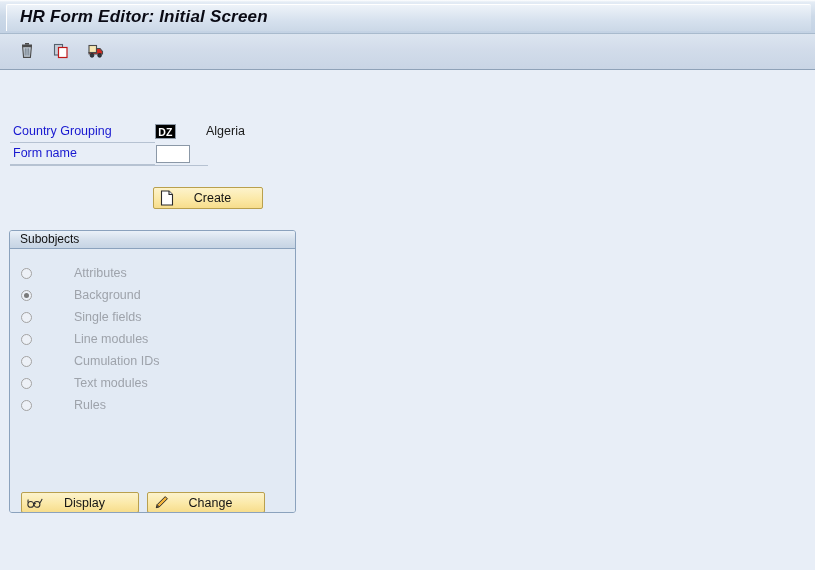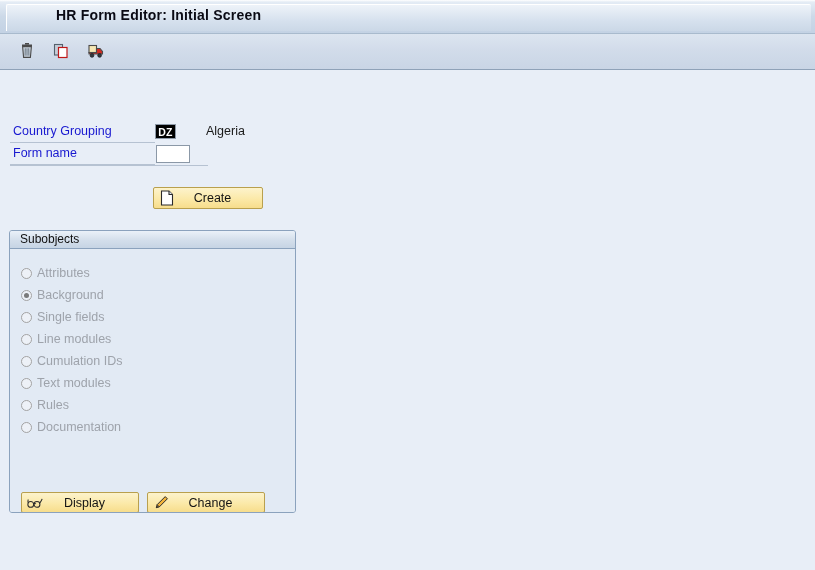--- a/index.html
+++ b/index.html
@@ -28,26 +28,26 @@
     position: absolute;
     left: 6px; top: 4px; right: 4px; bottom: 2px;
     background: linear-gradient(to bottom, #eef3f9 0%, #d6e1ee 60%, #cbd8e7 100%);
     border-top: 1px solid #ffffff;
     border-left: 1px solid #ffffff;
     border-radius: 2px 2px 0 0;
   }
   .title-text {
     position: absolute;
     left: 20px; top: 7px;
-    font-size: 14px;
+    font-size: 17px;
     font-weight: bold;
+    font-style: italic;
     color: #0a0a14;
     letter-spacing: 0.2px;
     white-space: nowrap;
-    margin-left: 36px;
   }
 
   
   .toolbar {
     position: absolute;
     left: 0; top: 34px;
     width: 815px; height: 36px;
     background: linear-gradient(to bottom, #dce5f0 0%, #d2dcea 45%, #c9d5e5 100%);
     border-bottom: 1px solid #8fa2b8;
     box-sizing: border-box;
@@ -210,20 +210,21 @@
   }
   .radio-list {
     position: absolute;
     left: 11px; top: 13px;
   }
   .radio-row {
     display: flex;
     align-items: center;
     height: 22px;
     cursor: default;
+    gap: 37px;
   }
   .radio-mark {
     width: 11px; height: 11px;
     border: 1px solid #a3a3a3;
     border-radius: 50%;
     background: #edf1f7;
     box-sizing: border-box;
     margin-right: 5px;
     position: relative;
     flex: none;
@@ -366,24 +367,20 @@
         <div class="radio-row">
           <span class="radio-mark"></span>
           <span class="radio-label">Text modules</span>
         </div>
 
         <div class="radio-row">
           <span class="radio-mark"></span>
           <span class="radio-label">Rules</span>
         </div>
 
-        <div class="radio-row">
-          <span class="radio-mark"></span>
-          <span class="radio-label">Documentation</span>
-        </div>
 
       </div>
 
       <div class="btn btn-display">
         <span class="bico">
           <svg width="17" height="12" viewBox="0 0 17 12">
             <circle cx="4" cy="7.5" r="3.1" fill="none" stroke="#2b2b2b" stroke-width="1.1"></circle>
             <circle cx="10.6" cy="7.5" r="3.1" fill="none" stroke="#2b2b2b" stroke-width="1.1"></circle>
             <path d="M7.1 7 q1.2 -1 2.4 0" fill="none" stroke="#2b2b2b" stroke-width="1.1"></path>
             <path d="M13.5 6.2 q2 -3 2.6 -4.6" fill="none" stroke="#2b2b2b" stroke-width="1.1"></path>

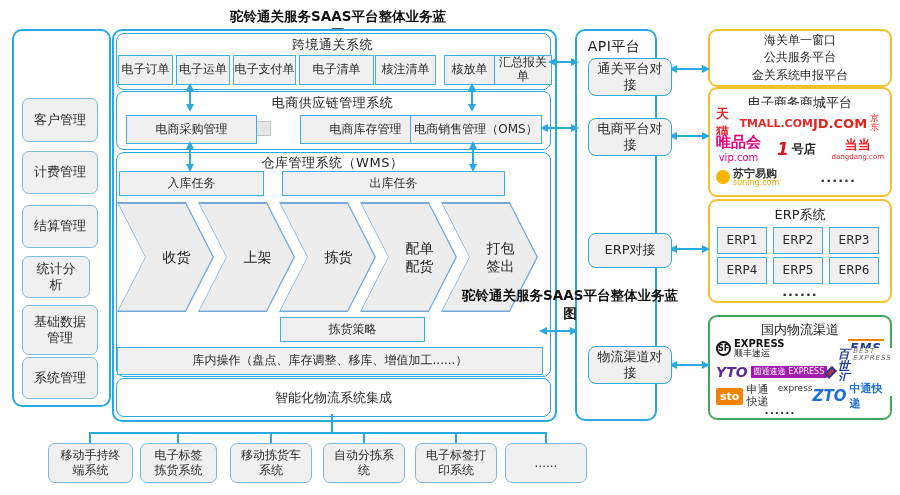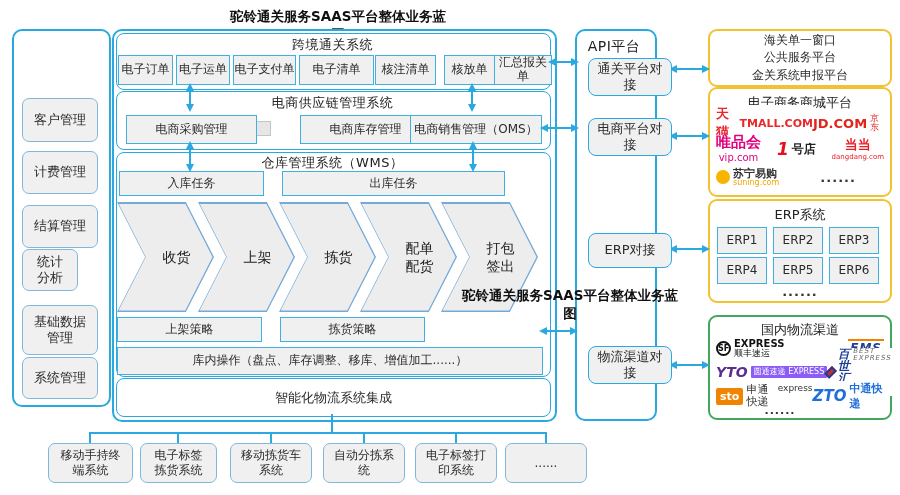--- a/index.html
+++ b/index.html
@@ -53,21 +53,21 @@
   .sun-ic{width:14px;height:14px;border-radius:50%;background:#f8b500;display:inline-block;}
   .sun{display:flex;flex-direction:column;align-items:flex-start;line-height:1;}
   .sun-cn{color:#333;font-weight:bold;font-size:11px;}
   .sun-en{color:#f7a600;font-size:8px;}
   .sf-ic{width:15px;height:15px;border-radius:50%;border:2px solid #111;color:#111;font-size:8px;font-weight:bold;display:flex;align-items:center;justify-content:center;box-sizing:border-box;}
   .sf-t{display:flex;flex-direction:column;line-height:1;}
   .sf-en{color:#111;font-weight:bold;font-size:10px;}
   .sf-cn{color:#111;font-size:9px;}
   .ems{color:#1f3f99;font-weight:bold;font-style:italic;font-size:12px;letter-spacing:1px;border-top:2px solid #f08300;border-bottom:2px solid #f08300;padding:0 2px;}
   .yto-m{color:#5c2d91;font-weight:bold;font-style:italic;font-size:14px;}
-  .yto-b{background:#8b5cf6;color:#fff;font-size:8px;padding:2px 3px;line-height:1.1;border-radius:1px;white-space:nowrap;}
+  .yto-b{background:#a21caf;color:#fff;font-size:8px;padding:2px 3px;line-height:1.1;border-radius:1px;white-space:nowrap;}
   .best-ic{width:11px;height:11px;background:#d22630;transform:rotate(45deg);display:inline-block;border:2px solid #1b3e93;box-sizing:border-box;}
   .best-t{display:flex;flex-direction:row;line-height:1;font-style:italic;}
   .best-cn{color:#1b3e93;font-weight:bold;font-size:12px;}
   .best-en{color:#666;font-size:7px;letter-spacing:1px;}
   .sto-m{background:#f08300;color:#fff;font-weight:bold;font-size:11px;padding:2px 4px;border-radius:2px;}
   .sto-t{display:flex;flex-direction:row;line-height:1.1;}
   .sto-cn{color:#333;font-size:11px;}
   .sto-en{color:#333;font-size:9px;}
   .zto-m{color:#1e6fd9;font-weight:bold;font-style:italic;font-size:15px;}
   .zto-cn{color:#1e6fd9;font-weight:bold;font-size:11px;}
@@ -78,21 +78,21 @@
 <div class="canvas">
 
   <div class="maintitle" style="left:230px;top:8px;width:216px;">驼铃通关服务SAAS平台整体业务蓝图</div>
 
   <div class="maintitle" style="left:462px;top:287px;width:216px;z-index:30;">驼铃通关服务SAAS平台整体业务蓝图</div>
 
   <div class="panel" style="left:12px;top:29px;width:95px;height:374px;"></div>
   <div class="rbox" style="left:22px;top:98px;width:76px;height:44px;">客户管理</div>
   <div class="rbox" style="left:22px;top:151px;width:76px;height:43px;">计费管理</div>
   <div class="rbox" style="left:22px;top:205px;width:76px;height:43px;">结算管理</div>
-  <div class="rbox" style="left:22px;top:249px;width:56px;height:42px;">统计分析</div>
+  <div class="rbox" style="left:22px;top:256px;width:68px;height:42px;">统计分析</div>
   <div class="rbox" style="left:22px;top:305px;width:76px;height:50px;">基础数据管理</div>
   <div class="rbox" style="left:22px;top:357px;width:76px;height:42px;">系统管理</div>
 
   <div class="panel" style="left:112px;top:29px;width:441px;height:389px;"></div>
 
   <div class="sect" style="left:116px;top:33px;width:433px;height:55px;"></div>
   <div class="hdr" style="left:116px;top:36px;width:433px;">跨境通关系统</div>
   <div class="box" style="left:118px;top:55px;width:53px;height:28px;">电子订单</div>
   <div class="box" style="left:176px;top:55px;width:52px;height:28px;">电子运单</div>
   <div class="box" style="left:233px;top:55px;width:61px;height:28px;">电子支付单</div>
@@ -143,21 +143,20 @@
       </div>
   </div>
   <div class="chev" style="left:441px;top:202px;">
     <div class="cb"></div>
       <div class="cf"></div>
     <div class="cl2">
         <span class="ct">打包签出</span>
       </div>
   </div>
 
-  <div class="box" style="left:117px;top:317px;width:143px;height:23px;">上架策略</div>
   <div class="box" style="left:280px;top:317px;width:143px;height:23px;">拣货策略</div>
   <div class="box" style="left:117px;top:347px;width:424px;height:26px;">库内操作（盘点、库存调整、移库、增值加工......）</div>
 
   <div class="sect" style="left:116px;top:378px;width:433px;height:37px;display:flex;align-items:center;justify-content:center;font-size:13px;">智能化物流系统集成</div>
 
   <div class="panel" style="left:575px;top:29px;width:78px;height:388px;"></div>
   <div class="hdr" style="left:575px;top:38px;width:78px;font-size:14px;">API平台</div>
   <div class="apibox" style="left:588px;top:58px;width:84px;height:38px;z-index:5;">通关平台对接</div>
   <div class="apibox" style="left:588px;top:118px;width:84px;height:38px;z-index:5;">电商平台对接</div>
   <div class="apibox" style="left:588px;top:233px;width:84px;height:35px;z-index:5;">ERP对接</div>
----
= What you need to do =
Reproduce the listing exactly, but omit every picture in it.

= Exercise output =
--- a/index.html
+++ b/index.html
@@ -28,26 +28,26 @@
     position: absolute;
     left: 6px; top: 4px; right: 4px; bottom: 2px;
     background: linear-gradient(to bottom, #eef3f9 0%, #d6e1ee 60%, #cbd8e7 100%);
     border-top: 1px solid #ffffff;
     border-left: 1px solid #ffffff;
     border-radius: 2px 2px 0 0;
   }
   .title-text {
     position: absolute;
     left: 20px; top: 7px;
-    font-size: 14px;
+    font-size: 17px;
     font-weight: bold;
+    font-style: italic;
     color: #0a0a14;
     letter-spacing: 0.2px;
     white-space: nowrap;
-    margin-left: 36px;
   }
 
   
   .toolbar {
     position: absolute;
     left: 0; top: 34px;
     width: 815px; height: 36px;
     background: linear-gradient(to bottom, #dce5f0 0%, #d2dcea 45%, #c9d5e5 100%);
     border-bottom: 1px solid #8fa2b8;
     box-sizing: border-box;
@@ -210,20 +210,21 @@
   }
   .radio-list {
     position: absolute;
     left: 11px; top: 13px;
   }
   .radio-row {
     display: flex;
     align-items: center;
     height: 22px;
     cursor: default;
+    gap: 37px;
   }
   .radio-mark {
     width: 11px; height: 11px;
     border: 1px solid #a3a3a3;
     border-radius: 50%;
     background: #edf1f7;
     box-sizing: border-box;
     margin-right: 5px;
     position: relative;
     flex: none;
@@ -366,24 +367,20 @@
         <div class="radio-row">
           <span class="radio-mark"></span>
           <span class="radio-label">Text modules</span>
         </div>
 
         <div class="radio-row">
           <span class="radio-mark"></span>
           <span class="radio-label">Rules</span>
         </div>
 
-        <div class="radio-row">
-          <span class="radio-mark"></span>
-          <span class="radio-label">Documentation</span>
-        </div>
 
       </div>
 
       <div class="btn btn-display">
         <span class="bico">
           <svg width="17" height="12" viewBox="0 0 17 12">
             <circle cx="4" cy="7.5" r="3.1" fill="none" stroke="#2b2b2b" stroke-width="1.1"></circle>
             <circle cx="10.6" cy="7.5" r="3.1" fill="none" stroke="#2b2b2b" stroke-width="1.1"></circle>
             <path d="M7.1 7 q1.2 -1 2.4 0" fill="none" stroke="#2b2b2b" stroke-width="1.1"></path>
             <path d="M13.5 6.2 q2 -3 2.6 -4.6" fill="none" stroke="#2b2b2b" stroke-width="1.1"></path>

--- a/index.html
+++ b/index.html
@@ -53,21 +53,21 @@
   .sun-ic{width:14px;height:14px;border-radius:50%;background:#f8b500;display:inline-block;}
   .sun{display:flex;flex-direction:column;align-items:flex-start;line-height:1;}
   .sun-cn{color:#333;font-weight:bold;font-size:11px;}
   .sun-en{color:#f7a600;font-size:8px;}
   .sf-ic{width:15px;height:15px;border-radius:50%;border:2px solid #111;color:#111;font-size:8px;font-weight:bold;display:flex;align-items:center;justify-content:center;box-sizing:border-box;}
   .sf-t{display:flex;flex-direction:column;line-height:1;}
   .sf-en{color:#111;font-weight:bold;font-size:10px;}
   .sf-cn{color:#111;font-size:9px;}
   .ems{color:#1f3f99;font-weight:bold;font-style:italic;font-size:12px;letter-spacing:1px;border-top:2px solid #f08300;border-bottom:2px solid #f08300;padding:0 2px;}
   .yto-m{color:#5c2d91;font-weight:bold;font-style:italic;font-size:14px;}
-  .yto-b{background:#8b5cf6;color:#fff;font-size:8px;padding:2px 3px;line-height:1.1;border-radius:1px;white-space:nowrap;}
+  .yto-b{background:#a21caf;color:#fff;font-size:8px;padding:2px 3px;line-height:1.1;border-radius:1px;white-space:nowrap;}
   .best-ic{width:11px;height:11px;background:#d22630;transform:rotate(45deg);display:inline-block;border:2px solid #1b3e93;box-sizing:border-box;}
   .best-t{display:flex;flex-direction:row;line-height:1;font-style:italic;}
   .best-cn{color:#1b3e93;font-weight:bold;font-size:12px;}
   .best-en{color:#666;font-size:7px;letter-spacing:1px;}
   .sto-m{background:#f08300;color:#fff;font-weight:bold;font-size:11px;padding:2px 4px;border-radius:2px;}
   .sto-t{display:flex;flex-direction:row;line-height:1.1;}
   .sto-cn{color:#333;font-size:11px;}
   .sto-en{color:#333;font-size:9px;}
   .zto-m{color:#1e6fd9;font-weight:bold;font-style:italic;font-size:15px;}
   .zto-cn{color:#1e6fd9;font-weight:bold;font-size:11px;}
@@ -78,21 +78,21 @@
 <div class="canvas">
 
   <div class="maintitle" style="left:230px;top:8px;width:216px;">驼铃通关服务SAAS平台整体业务蓝图</div>
 
   <div class="maintitle" style="left:462px;top:287px;width:216px;z-index:30;">驼铃通关服务SAAS平台整体业务蓝图</div>
 
   <div class="panel" style="left:12px;top:29px;width:95px;height:374px;"></div>
   <div class="rbox" style="left:22px;top:98px;width:76px;height:44px;">客户管理</div>
   <div class="rbox" style="left:22px;top:151px;width:76px;height:43px;">计费管理</div>
   <div class="rbox" style="left:22px;top:205px;width:76px;height:43px;">结算管理</div>
-  <div class="rbox" style="left:22px;top:249px;width:56px;height:42px;">统计分析</div>
+  <div class="rbox" style="left:22px;top:256px;width:68px;height:42px;">统计分析</div>
   <div class="rbox" style="left:22px;top:305px;width:76px;height:50px;">基础数据管理</div>
   <div class="rbox" style="left:22px;top:357px;width:76px;height:42px;">系统管理</div>
 
   <div class="panel" style="left:112px;top:29px;width:441px;height:389px;"></div>
 
   <div class="sect" style="left:116px;top:33px;width:433px;height:55px;"></div>
   <div class="hdr" style="left:116px;top:36px;width:433px;">跨境通关系统</div>
   <div class="box" style="left:118px;top:55px;width:53px;height:28px;">电子订单</div>
   <div class="box" style="left:176px;top:55px;width:52px;height:28px;">电子运单</div>
   <div class="box" style="left:233px;top:55px;width:61px;height:28px;">电子支付单</div>
@@ -143,21 +143,20 @@
       </div>
   </div>
   <div class="chev" style="left:441px;top:202px;">
     <div class="cb"></div>
       <div class="cf"></div>
     <div class="cl2">
         <span class="ct">打包签出</span>
       </div>
   </div>
 
-  <div class="box" style="left:117px;top:317px;width:143px;height:23px;">上架策略</div>
   <div class="box" style="left:280px;top:317px;width:143px;height:23px;">拣货策略</div>
   <div class="box" style="left:117px;top:347px;width:424px;height:26px;">库内操作（盘点、库存调整、移库、增值加工......）</div>
 
   <div class="sect" style="left:116px;top:378px;width:433px;height:37px;display:flex;align-items:center;justify-content:center;font-size:13px;">智能化物流系统集成</div>
 
   <div class="panel" style="left:575px;top:29px;width:78px;height:388px;"></div>
   <div class="hdr" style="left:575px;top:38px;width:78px;font-size:14px;">API平台</div>
   <div class="apibox" style="left:588px;top:58px;width:84px;height:38px;z-index:5;">通关平台对接</div>
   <div class="apibox" style="left:588px;top:118px;width:84px;height:38px;z-index:5;">电商平台对接</div>
   <div class="apibox" style="left:588px;top:233px;width:84px;height:35px;z-index:5;">ERP对接</div>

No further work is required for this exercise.